True, every year has its ups and downs. But surely 2016 was more uppy and downy than most. So let’s kick off with an up – about 20 storeys up, as it happens.
January: There was something different about the Dublin skyline as the new year kicked off. Almost overnight, it seemed, a massive proliferation of cranes had appeared. Construction was booming in the capital once again.
February: In a matter of weeks we lost two of Dublin’s best-loved actors: Frank Kelly and Johnny Murphy. One was our favourite inebriated priest and the other our favourite trumpeter. Both will be missed enormously.
March: We spent a lot of this month – and quite a bit of the next one too – wondering who our new Taoiseach would be. As it happens, we got our old one back: Enda Kenny is the first Taoiseach from Fine Gael ever to win re-election.

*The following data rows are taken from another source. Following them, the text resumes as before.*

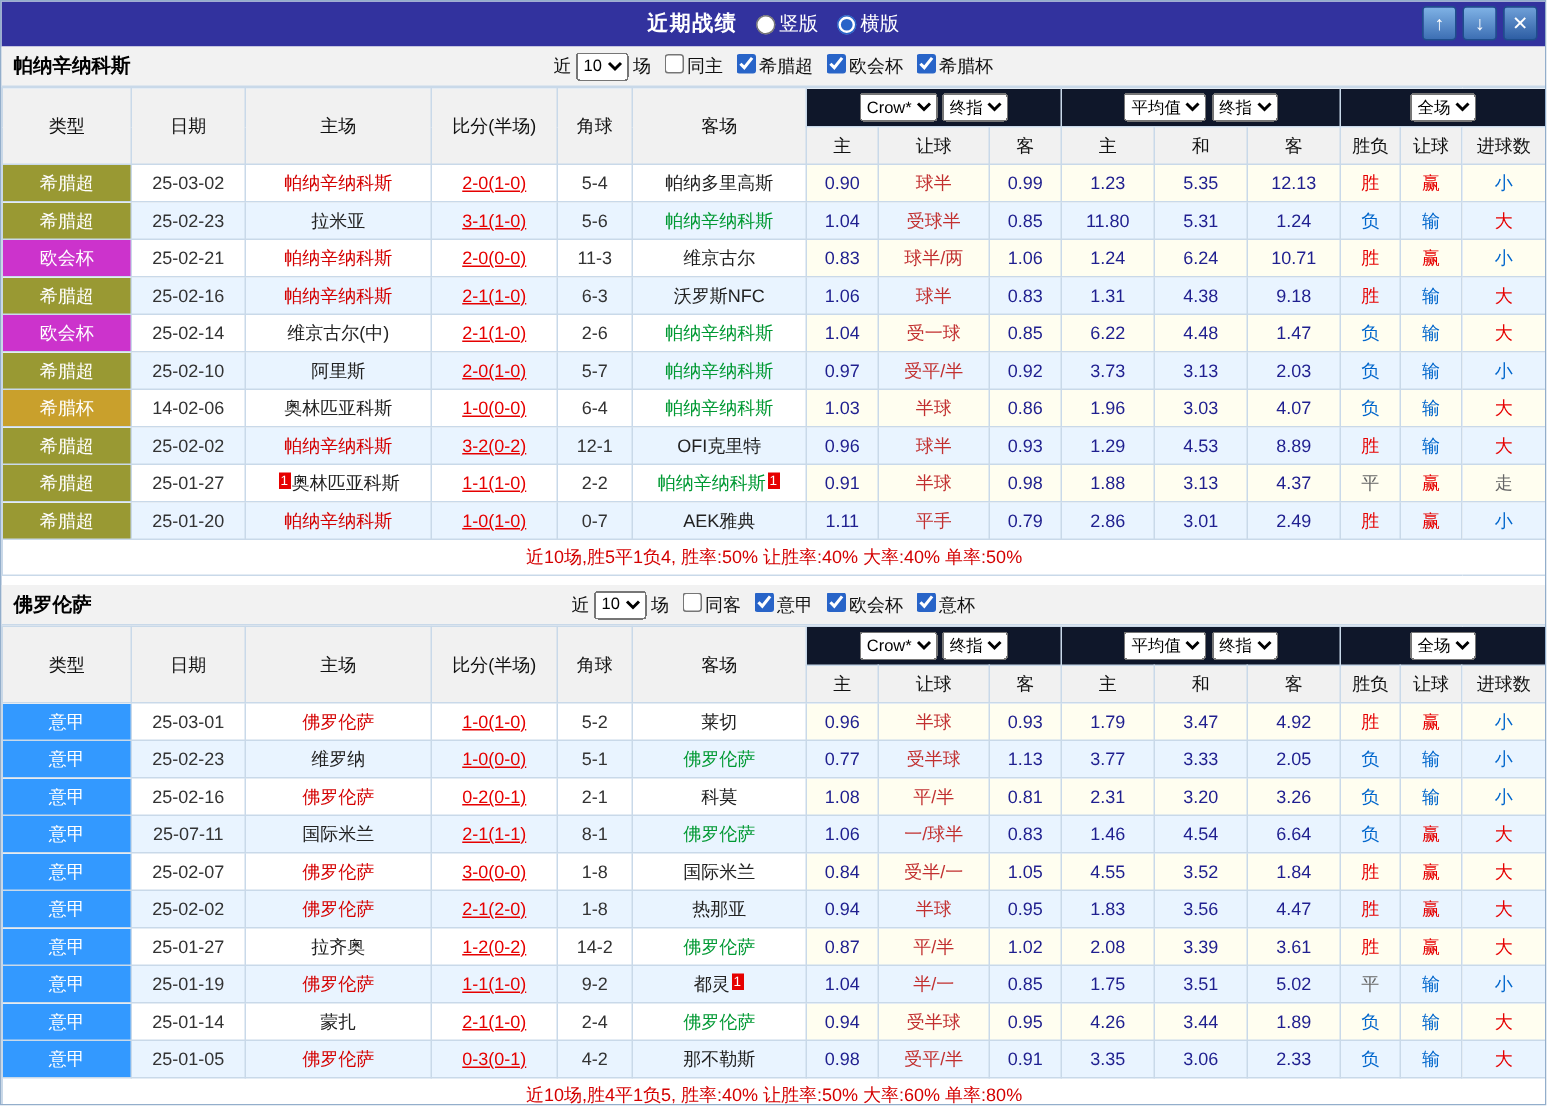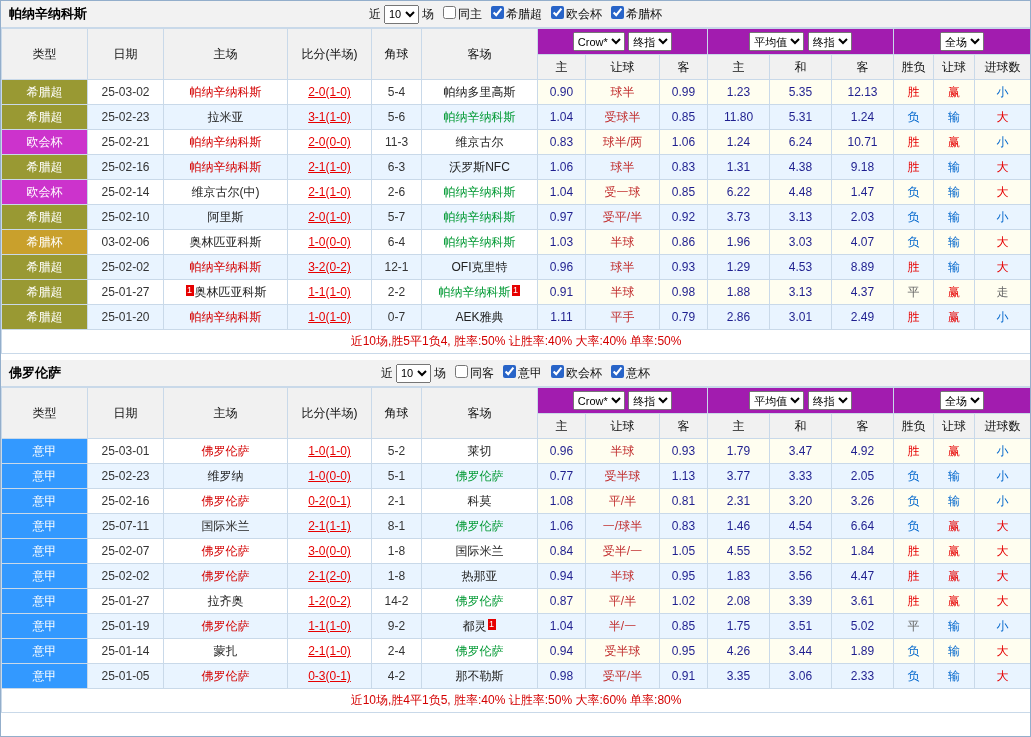"近期战绩" div.titlebar { html: none -> <div> <div> <span>近期战绩</span> <label> <input> <span>竖版</span> </label> <label> <input> <span>横版</span> </label> </div> <div> <button><span>↑</span></button> <button><span>↓</span></button> <button><span>✕</span></button> </div> </div> }
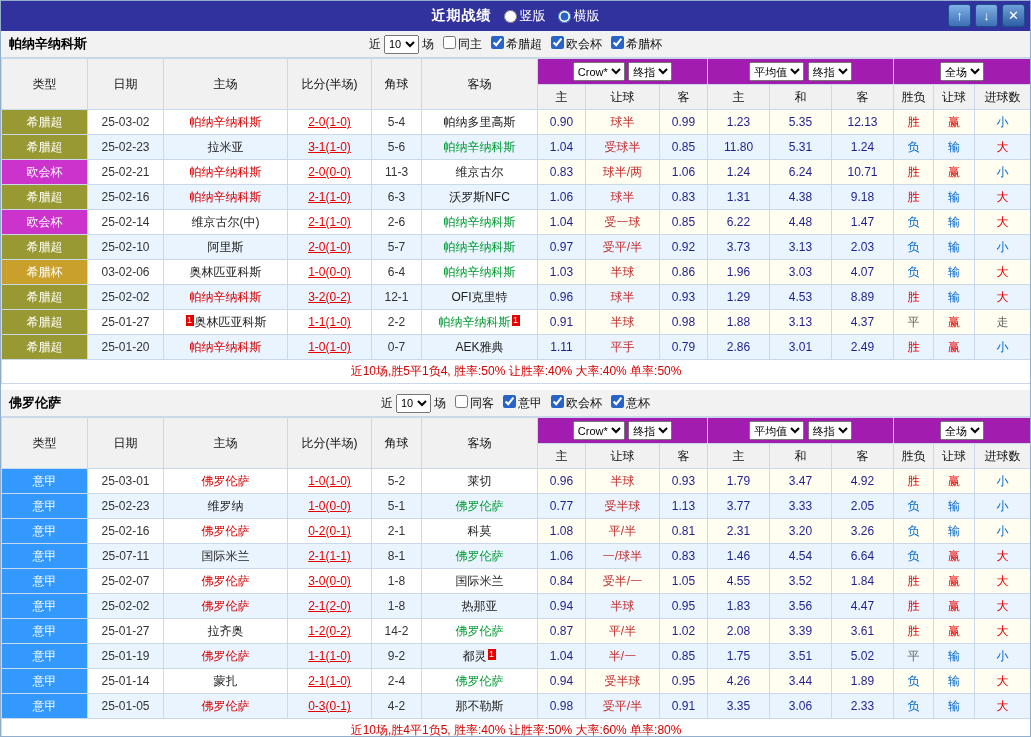"Crow* 终指" .grid thead .selcell { background: #a21caf -> #0f172a }
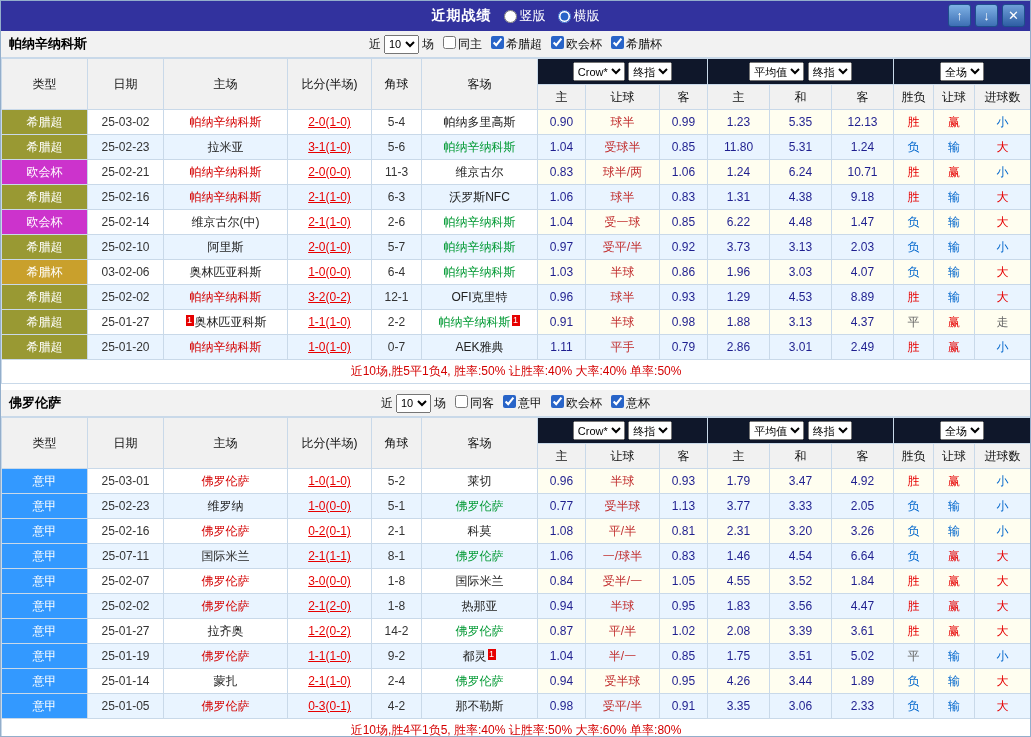"03-02-06" td.date { text: 03-02-06 -> 14-02-06 }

April: The 1916 centenary commemorations were under way. A green flag had been raised over the GPO. It bore the two words ‘Irish Republic’. Dubliners couldn’t help feeling proud.
May: The musical highlight of the year had to be Springsteen in Croke Park. It even had the recently re-elected Enda Kenny jigging in the rafters.
June: THAT goal by Robbie Brady against Italy. It was a wonderful year for Dublin athletes but Brady’s goal, sealing our place in the knockout stages of the Euros, was probably 2016’s sporting highlight. A night that will live long in the memory of every Irish football fan.
July: After months of demolition work, the iconic bulk of Boland’s Mill on Grand Canal Dock – or at least its brutalist 1950s silo – was no longer with us. Its reinforced-concrete construction meant it was a long old time in coming down. Work on the building’s replacement at the site continues.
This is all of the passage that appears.